The third principle is that when you help other people, you genuinely help them. You don’t do things simply to make points that then you will then collect as return payment. Always looking into: “What does this person really need? What can I do to help that person’s genuine needs?” That kind of help goes to the heart. Again, you put thought into the things you do for other people, and they’ll be happy to think about them as well.
And then finally, consistency: I once read a psychology book saying that if you’re consistently helpful to other people, they don’t really appreciate it. So if you want their appreciation, be inconsistent—which is a really selfish way of looking at things, trying to milk every little bit of appreciation out of people because of your help.
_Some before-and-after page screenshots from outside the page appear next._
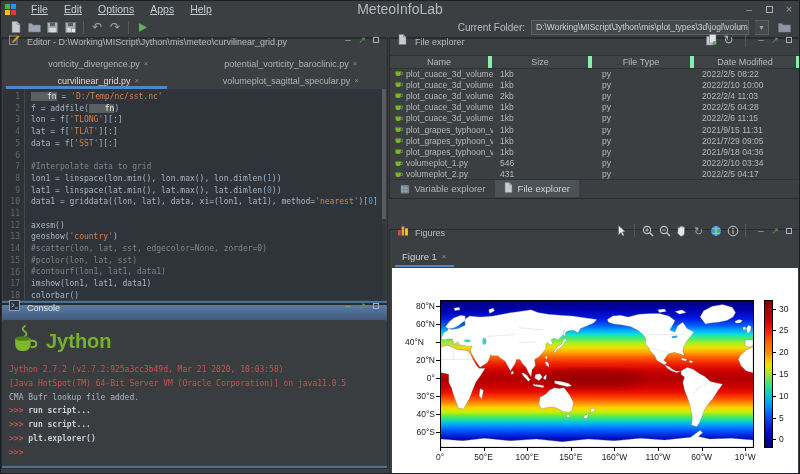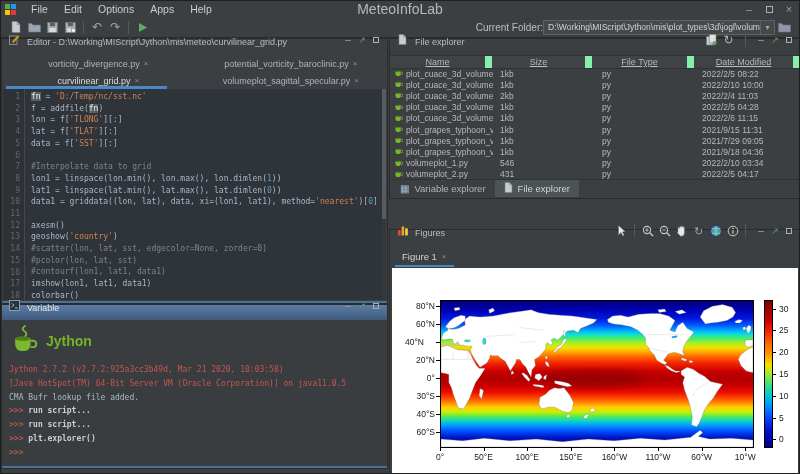--- a/index.html
+++ b/index.html
@@ -3,32 +3,32 @@
 <meta charset="utf-8">
 <style>
   html,body{margin:0;padding:0;background:#1e1f22;}
   *{box-sizing:border-box;}
   .window{position:relative;width:800px;height:474px;background:#3c3f41;overflow:hidden;
     font-family:"Liberation Sans",sans-serif;color:#bbb;border:1px solid #1e1f22;}
   
   .titlebar{position:absolute;left:0;top:0;right:0;height:16px;display:flex;align-items:center;
     background:#3c3f41;font-size:10.5px;color:#c7ccd1;}
   .applogo{width:13px;height:12px;margin:0 5px 0 4px;display:flex;align-items:center;}
-  .menu-item{padding:0 8px;cursor:default;}
+  .menu-item{padding:0 8px;cursor:default;text-decoration:underline;}
   .win-title{position:absolute;left:50%;transform:translateX(-50%);color:#b4b9bd;font-size:14px;}
   .wincontrols{margin-left:auto;display:flex;}
   .wbtn{width:20px;text-align:center;color:#aab0b6;font-size:11px;line-height:16px;}
   .maxbox{display:inline-block;width:7px;height:7px;border:1px solid #aab0b6;vertical-align:0;}
   
   .toolbar{position:absolute;left:0;top:16px;right:0;height:21px;display:flex;align-items:center;
     padding:0 6px;background:#3c3f41;border-bottom:1px solid #2b2b2b;}
   .tbico{width:18px;height:18px;display:flex;align-items:center;justify-content:center;}
   .tbsep{width:1px;height:13px;background:#55595c;margin:0 4px;display:inline-block;}
   .uglyph{color:#9fa6ad;font-size:12px;line-height:12px;}
-  .cf-group{margin-left:auto;display:flex;align-items:center;gap:0;text-align:right;}
+  .cf-group{margin-left:auto;display:flex;align-items:center;gap:6px;text-align:right;}
   .cf-label{font-size:10px;color:#b9bec3;}
   .combo{width:218px;height:15px;background:#45494a;border:1px solid #5e6163;color:#cdd2d6;
     font-size:8.5px;line-height:13px;padding:0 4px;white-space:nowrap;overflow:hidden;}
   .combo-arrow{width:14px;height:15px;background:#45494a;border:1px solid #5e6163;border-left:none;
     color:#9fa6ad;font-size:8px;display:flex;align-items:center;justify-content:center;}
   
   .panel{position:absolute;background:#3c3f41;border:1px solid #2b2b2b;}
   .phdr{height:15px;display:flex;align-items:flex-end;gap:4px;padding:8px 4px;font-size:9px;color:#b8bcbf;}
   .phdr .grow{flex:1;}
   .pbtn{width:14px;text-align:center;font-size:10px;color:#9aa0a6;line-height:14px;}
@@ -43,39 +43,39 @@
   .etab.active{color:#d8dcdf;}
   .etab.active::after{content:"";position:absolute;left:4px;right:28px;bottom:0;height:3px;background:#4A88C7;}
   .tclose{color:#8d9398;font-size:8px;}
   .code-wrap{position:absolute;left:1px;right:1px;top:50px;bottom:3px;background:#2f343a;
     display:flex;overflow:hidden;font-family:"DejaVu Sans Mono",monospace;font-size:8px;line-height:11.7px;}
   .gutter{width:22px;background:#2e3236;border-right:1px solid #46494c;color:#63686d;
     text-align:right;padding:2px 4px 0 0;flex:none;}
   .codecol{flex:1;padding:2px 0 0 6px;white-space:pre;overflow:hidden;}
   .cline{height:11.7px;}
   .codecol .d{color:#A9B7C6;} .codecol .s{color:#CE8350;} .codecol .c{color:#7f8487;}
-  .codecol .n{color:#6897BB;} .codecol .hl{background:#5A5F62;color:#eceff1;}
+  .codecol .n{color:#6897BB;} .codecol .hl{background:#5A5F62;color:#eceff1;padding-left:16px;}
   .vsb{position:absolute;right:1px;top:50px;bottom:5px;width:4px;background:#34383c;}
   .vsb-thumb{position:absolute;left:0;right:0;top:0;height:62%;background:#565c62;}
   
   #console-panel{left:0;top:303px;width:387px;height:165px;}
   #console-panel .phdr{background:linear-gradient(#5c7ca6,#3e5878);color:#e2e6ea;}
   .console-body{position:absolute;left:1px;right:1px;top:15px;bottom:3px;background:#3a3d3f;
     padding:3px 6px;font-family:"DejaVu Sans Mono",monospace;font-size:8px;line-height:13.8px;overflow:hidden;}
   .jylogo{display:flex;align-items:center;gap:7px;margin:2px 0 4px 2px;height:34px;}
-  .jytext{font-family:"Liberation Sans",sans-serif;font-size:14px;font-weight:bold;color:#76b32a;}
+  .jytext{font-family:"Liberation Sans",sans-serif;font-size:20px;font-weight:bold;color:#76b32a;}
   .console-body .red{color:#C75450;}
   .console-body .plain{color:#A9B7C6;}
   .console-body .prompt{color:#C75450;font-weight:bold;}
   .console-body .cmd{color:#c9cfd5;font-weight:bold;}
   
   #fe-panel{left:388px;top:37px;width:412px;height:161px;}
   .fe-cols{display:flex;height:14px;background:#3f4345;border-top:1px solid #303335;
     border-bottom:1px solid #303335;font-size:9px;color:#b5b9bc;}
-  .fe-col{display:flex;align-items:center;justify-content:center;border-right:7px solid #86efac;text-decoration:underline;}
+  .fe-col{display:flex;align-items:center;justify-content:center;border-right:4px solid #86efac;}
   .fe-rows{position:absolute;left:1px;right:1px;top:29px;bottom:19px;overflow:hidden;
     font-size:8.5px;color:#b5b9bc;}
   .fe-row{display:flex;height:11.2px;align-items:center;}
   .fc{overflow:hidden;white-space:nowrap;}
   .fc-name{width:102px;padding-left:3px;display:flex;align-items:center;gap:3px;flex:none;}
   .fc-size{width:100px;padding-left:7px;flex:none;}
   .fc-type{width:102px;padding-left:9px;flex:none;}
   .fc-date{flex:1;padding-left:7px;}
   .fe-tabs{position:absolute;left:1px;right:1px;bottom:1px;height:18px;display:flex;
     background:#3c3f41;border-top:1px solid #303335;font-size:9.5px;color:#b0b4b8;}
@@ -252,21 +252,21 @@
 
   <div class="panel" id="console-panel">
     <div class="phdr">
       <span class="fico" id="console-icon-slot">
           <svg width="11" height="11" viewBox="0 0 11 11">
             <rect x="0.5" y="0.5" width="10" height="10" fill="#2e3236" stroke="#9fb6c8" stroke-width="0.8"></rect>
             <path d="M2.5 3.2 l2.6 2 -2.6 2" stroke="#7fb2e5" fill="none" stroke-width="1"></path>
             <path d="M6 8 h3" stroke="#7fb2e5" stroke-width="1"></path>
           </svg>
         </span>
-      <span>Variable</span>
+      <span>Console</span>
       <span class="grow"></span>
       <span style="display:flex;">
           <span class="pbtn"><span class="mingl">–</span></span>
           <span class="pbtn"><span class="flgl">↗</span></span>
           <span class="pbtn"><span class="maxbox"></span></span>
         </span>
     </div>
     <div class="console-body">
       <div class="jylogo">
         <span id="jython-cup-slot"><svg width="28" height="32" viewBox="0 0 20 22">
Consistency is a virtue that you benefit from. After all, when we meditate, we’re trying to make the mind consistent. As Ajaan Lee points out, we’re taking something that’s stressful—the way we breathe, the way we experience the body—and making it easeful; we’re taking something inconstant—the way the mind moves around—and we learn how to give it some constancy; we’re taking something that’s not-self and trying to bring it under our control. In each case, we’re trying to develop in our consistency, and we develop that quality first through the consistency with which we live our daily lives.
Now, if you’re going to be consistent in how you help others, the way you interact with other, you’ve got to learn how to talk yourself in a way that makes you enjoy it: that you take pride in your work, pride in the fact that you’re reliable. This way, you create a better environment within your own mind and in the world around you as well.
So these are some of the principles that the Buddha would have us keep in mind so the group can get along, even in difficult circumstances, so that our enforced time together doesn’t drive us apart, but actually strengthens the group, strengthens our practice, creates a good emotional field around the fact that we’re here together practicing the Dhamma, something that’s really good. This is a rare opportunity. Appreciate it. The more we appreciate how valuable this opportunity is, the more energy we’ll be able to put into trying to maintain it and to do it well.